Why haven’t I been blogging lately? Well, I have been busy. Well, why have I been busy? Because I have been drowning in “whys” and it has apparently zapped my creative juices and energy. Why?!?
Being the mother of an almost three year old, my day from sun up to sun down (and sometimes even when the sun is fast asleep) consist of approximately 100,000,000,000 “whys” a day. Why is the sun bright? Why does they sun hide behind the clouds? Why does it rain? Why is that car black? Why is grass green? Why are there big trucks and little trucks? Why do we have to wear clothes? Why does our cat not work (yes, I have wondered that too, I mean it would be nice if she earned her keep or at least cleaned her litter box)? Why do cats have tails? Why does a cow moo and not bark? Why do I have to wash my hands? Why do we have to go this way? Why is that building there? Why is the Easter Bunny not at the Mall every day? Why don’t we have a beach (honey, I work in education, Momma can’t afford a private island). Why, why, and why? Each of these questions grows into about 3 or 4 questions about the subject until I can’t think of any answers. Frankly, I don’t know most of the answers at all. I am not a scientist, physicist, meteorologist, engineer, etc.? I just go along with the marathon of questions and answers until either I have to lie or admit defeat. And when I don’t know, I usually get “why don’t you know momma”? It’s painful to admit that, well, I don’t know everything and I certainly don’t know as much as I thought I did (but son, don’t tell your Dad). How do these girls on 16 and Pregnant survive when I have a dang Ph.D. and can’t think of all the answers?!

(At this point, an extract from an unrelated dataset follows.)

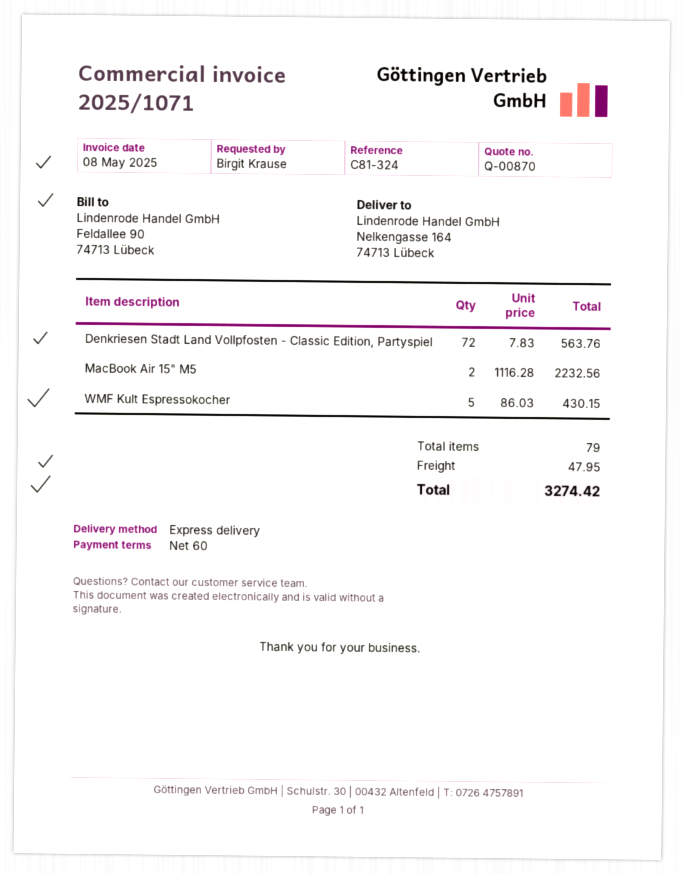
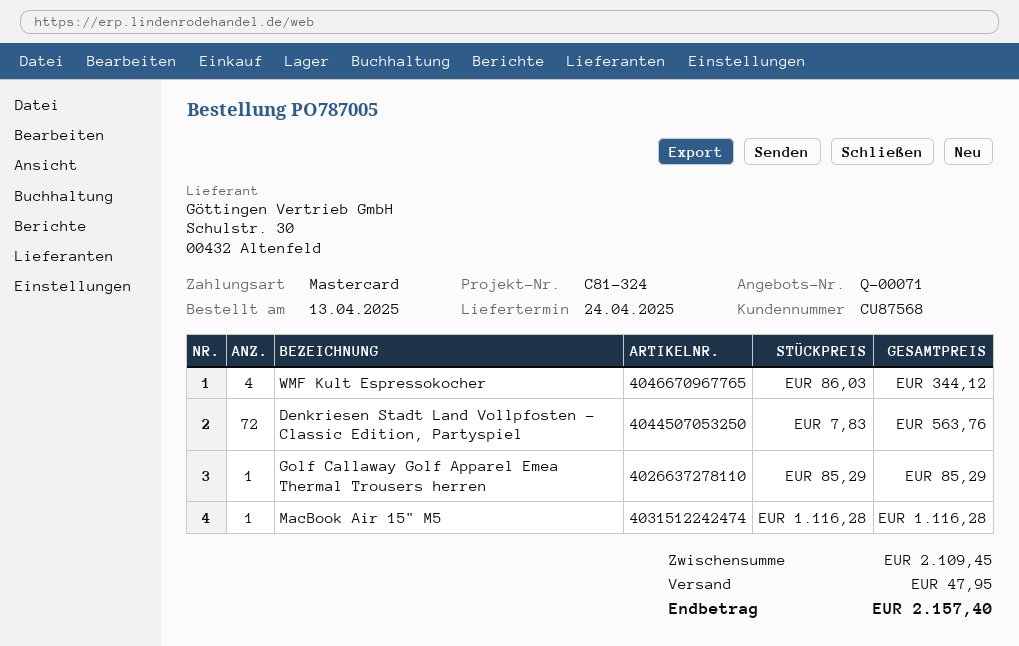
quote number: Q-00870 -> Q-00071
MacBook Air 15" M5: 2 x 1116.28 = 2232.56 -> 1 x 1116.28 = 1116.28
WMF Kult Espressokocher: 5 x 86.03 = 430.15 -> 4 x 86.03 = 344.12
Golf Callaway Golf Apparel Emea Thermal Trousers herren: none -> 1 x 85.29 = 85.29
total: 3274.42 -> 2157.40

It’s exhausting. But the educator in me loves his inquisitive nature and strives to cultivate that and explain the world around us. I never want to mute his inquiry…I always want him to ask. I really think instead of a book on “What to Expect When Expecting”- I would actually read and benefit from a book entitled “Why: Everything you need to know in three year-old speak”. If there was only an iPhone app for “Why” (and I have been known to Google during desperate times). I have even tried a little reverse psychology and said “well, you tell me why.” To which, my son replied, “no you tell me why, you da momma.” It’s hard to be put on such a high pedestal of know it all.

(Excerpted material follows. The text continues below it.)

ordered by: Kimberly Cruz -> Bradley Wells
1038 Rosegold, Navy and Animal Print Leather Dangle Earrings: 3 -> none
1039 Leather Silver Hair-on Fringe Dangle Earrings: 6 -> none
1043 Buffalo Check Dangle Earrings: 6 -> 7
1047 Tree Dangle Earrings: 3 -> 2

I know one day, I will be in the car with my son and praying for something more than a grunt to come out of his teenage mouth. I guess that is when the payback begins and I can start asking him so many questions…to which I am sure he will make up the answers as well. And if that isn’t pay back enough, then I am sure he will have to repeat a lot of conversations during my elder years. Until then, I’ll savor the moment of him thinking I know EVERYTHING about EVERYTHING because one day he will discover I am not a genius.
Today my spoon is full of why. Why? I DON’T KNOW!